Exercise directions: Copy every entry below, exactly and in full.

Web page revision data
◇ ◇ ◇ ◇ ◇ ◇ ◇
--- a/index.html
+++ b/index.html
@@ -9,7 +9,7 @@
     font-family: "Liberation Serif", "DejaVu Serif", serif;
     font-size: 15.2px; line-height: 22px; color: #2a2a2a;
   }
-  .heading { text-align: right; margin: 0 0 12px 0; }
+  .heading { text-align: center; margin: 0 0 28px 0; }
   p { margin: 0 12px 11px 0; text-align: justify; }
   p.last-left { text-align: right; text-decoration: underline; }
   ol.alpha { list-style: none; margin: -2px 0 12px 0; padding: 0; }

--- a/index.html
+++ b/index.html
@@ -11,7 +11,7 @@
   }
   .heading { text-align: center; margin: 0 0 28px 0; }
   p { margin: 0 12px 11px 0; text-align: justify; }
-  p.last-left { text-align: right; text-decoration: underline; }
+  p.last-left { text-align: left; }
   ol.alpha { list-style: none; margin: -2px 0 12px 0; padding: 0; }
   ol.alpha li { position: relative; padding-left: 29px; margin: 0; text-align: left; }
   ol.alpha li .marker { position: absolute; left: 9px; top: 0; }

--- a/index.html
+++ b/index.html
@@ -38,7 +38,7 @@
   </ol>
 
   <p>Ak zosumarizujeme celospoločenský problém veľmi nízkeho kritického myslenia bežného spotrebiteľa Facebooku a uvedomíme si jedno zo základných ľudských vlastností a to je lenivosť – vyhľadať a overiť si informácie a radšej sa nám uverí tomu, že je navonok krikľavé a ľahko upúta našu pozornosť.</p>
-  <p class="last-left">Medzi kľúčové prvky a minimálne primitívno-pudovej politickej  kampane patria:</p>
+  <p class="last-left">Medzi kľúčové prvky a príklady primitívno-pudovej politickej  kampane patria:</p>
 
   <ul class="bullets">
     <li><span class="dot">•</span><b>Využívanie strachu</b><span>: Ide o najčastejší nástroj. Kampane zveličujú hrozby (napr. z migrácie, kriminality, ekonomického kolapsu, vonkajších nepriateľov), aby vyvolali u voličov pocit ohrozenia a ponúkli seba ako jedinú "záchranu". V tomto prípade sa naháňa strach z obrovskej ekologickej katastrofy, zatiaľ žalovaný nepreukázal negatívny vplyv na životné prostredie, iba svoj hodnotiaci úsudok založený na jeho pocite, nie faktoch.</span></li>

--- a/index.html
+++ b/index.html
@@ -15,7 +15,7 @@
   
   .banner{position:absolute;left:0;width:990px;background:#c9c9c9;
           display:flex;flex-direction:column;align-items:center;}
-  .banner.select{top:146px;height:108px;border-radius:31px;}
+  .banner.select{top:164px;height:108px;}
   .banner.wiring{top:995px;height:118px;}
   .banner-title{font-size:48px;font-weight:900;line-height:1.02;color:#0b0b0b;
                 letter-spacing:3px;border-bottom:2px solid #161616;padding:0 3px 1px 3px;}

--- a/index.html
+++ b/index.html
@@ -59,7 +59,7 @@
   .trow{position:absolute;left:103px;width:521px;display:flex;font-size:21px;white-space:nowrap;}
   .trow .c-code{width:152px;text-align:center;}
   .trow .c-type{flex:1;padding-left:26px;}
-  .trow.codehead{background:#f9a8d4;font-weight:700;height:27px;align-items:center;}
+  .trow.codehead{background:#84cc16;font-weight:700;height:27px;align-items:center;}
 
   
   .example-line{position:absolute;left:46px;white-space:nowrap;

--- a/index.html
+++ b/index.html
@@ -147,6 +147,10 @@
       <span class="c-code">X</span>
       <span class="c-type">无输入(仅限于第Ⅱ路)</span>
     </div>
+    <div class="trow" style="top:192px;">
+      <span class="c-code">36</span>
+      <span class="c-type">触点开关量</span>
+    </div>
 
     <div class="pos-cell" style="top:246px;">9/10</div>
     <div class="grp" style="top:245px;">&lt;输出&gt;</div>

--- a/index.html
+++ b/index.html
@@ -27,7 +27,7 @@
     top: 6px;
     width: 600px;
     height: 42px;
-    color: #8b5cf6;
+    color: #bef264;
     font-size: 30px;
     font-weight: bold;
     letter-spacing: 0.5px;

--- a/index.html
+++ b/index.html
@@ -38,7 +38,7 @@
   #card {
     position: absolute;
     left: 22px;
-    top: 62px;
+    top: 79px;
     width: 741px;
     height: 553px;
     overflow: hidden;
◇ ◇ ◇ ◇ ◇ ◇ ◇
Solution for this exercise:
--- a/index.html
+++ b/index.html
@@ -9,7 +9,7 @@
     font-family: "Liberation Serif", "DejaVu Serif", serif;
     font-size: 15.2px; line-height: 22px; color: #2a2a2a;
   }
-  .heading { text-align: right; margin: 0 0 12px 0; }
+  .heading { text-align: center; margin: 0 0 28px 0; }
   p { margin: 0 12px 11px 0; text-align: justify; }
   p.last-left { text-align: right; text-decoration: underline; }
   ol.alpha { list-style: none; margin: -2px 0 12px 0; padding: 0; }

--- a/index.html
+++ b/index.html
@@ -11,7 +11,7 @@
   }
   .heading { text-align: center; margin: 0 0 28px 0; }
   p { margin: 0 12px 11px 0; text-align: justify; }
-  p.last-left { text-align: right; text-decoration: underline; }
+  p.last-left { text-align: left; }
   ol.alpha { list-style: none; margin: -2px 0 12px 0; padding: 0; }
   ol.alpha li { position: relative; padding-left: 29px; margin: 0; text-align: left; }
   ol.alpha li .marker { position: absolute; left: 9px; top: 0; }

--- a/index.html
+++ b/index.html
@@ -38,7 +38,7 @@
   </ol>
 
   <p>Ak zosumarizujeme celospoločenský problém veľmi nízkeho kritického myslenia bežného spotrebiteľa Facebooku a uvedomíme si jedno zo základných ľudských vlastností a to je lenivosť – vyhľadať a overiť si informácie a radšej sa nám uverí tomu, že je navonok krikľavé a ľahko upúta našu pozornosť.</p>
-  <p class="last-left">Medzi kľúčové prvky a minimálne primitívno-pudovej politickej  kampane patria:</p>
+  <p class="last-left">Medzi kľúčové prvky a príklady primitívno-pudovej politickej  kampane patria:</p>
 
   <ul class="bullets">
     <li><span class="dot">•</span><b>Využívanie strachu</b><span>: Ide o najčastejší nástroj. Kampane zveličujú hrozby (napr. z migrácie, kriminality, ekonomického kolapsu, vonkajších nepriateľov), aby vyvolali u voličov pocit ohrozenia a ponúkli seba ako jedinú "záchranu". V tomto prípade sa naháňa strach z obrovskej ekologickej katastrofy, zatiaľ žalovaný nepreukázal negatívny vplyv na životné prostredie, iba svoj hodnotiaci úsudok založený na jeho pocite, nie faktoch.</span></li>

--- a/index.html
+++ b/index.html
@@ -15,7 +15,7 @@
   
   .banner{position:absolute;left:0;width:990px;background:#c9c9c9;
           display:flex;flex-direction:column;align-items:center;}
-  .banner.select{top:146px;height:108px;border-radius:31px;}
+  .banner.select{top:164px;height:108px;}
   .banner.wiring{top:995px;height:118px;}
   .banner-title{font-size:48px;font-weight:900;line-height:1.02;color:#0b0b0b;
                 letter-spacing:3px;border-bottom:2px solid #161616;padding:0 3px 1px 3px;}

--- a/index.html
+++ b/index.html
@@ -59,7 +59,7 @@
   .trow{position:absolute;left:103px;width:521px;display:flex;font-size:21px;white-space:nowrap;}
   .trow .c-code{width:152px;text-align:center;}
   .trow .c-type{flex:1;padding-left:26px;}
-  .trow.codehead{background:#f9a8d4;font-weight:700;height:27px;align-items:center;}
+  .trow.codehead{background:#84cc16;font-weight:700;height:27px;align-items:center;}
 
   
   .example-line{position:absolute;left:46px;white-space:nowrap;

--- a/index.html
+++ b/index.html
@@ -147,6 +147,10 @@
       <span class="c-code">X</span>
       <span class="c-type">无输入(仅限于第Ⅱ路)</span>
     </div>
+    <div class="trow" style="top:192px;">
+      <span class="c-code">36</span>
+      <span class="c-type">触点开关量</span>
+    </div>
 
     <div class="pos-cell" style="top:246px;">9/10</div>
     <div class="grp" style="top:245px;">&lt;输出&gt;</div>

--- a/index.html
+++ b/index.html
@@ -27,7 +27,7 @@
     top: 6px;
     width: 600px;
     height: 42px;
-    color: #8b5cf6;
+    color: #bef264;
     font-size: 30px;
     font-weight: bold;
     letter-spacing: 0.5px;

--- a/index.html
+++ b/index.html
@@ -38,7 +38,7 @@
   #card {
     position: absolute;
     left: 22px;
-    top: 62px;
+    top: 79px;
     width: 741px;
     height: 553px;
     overflow: hidden;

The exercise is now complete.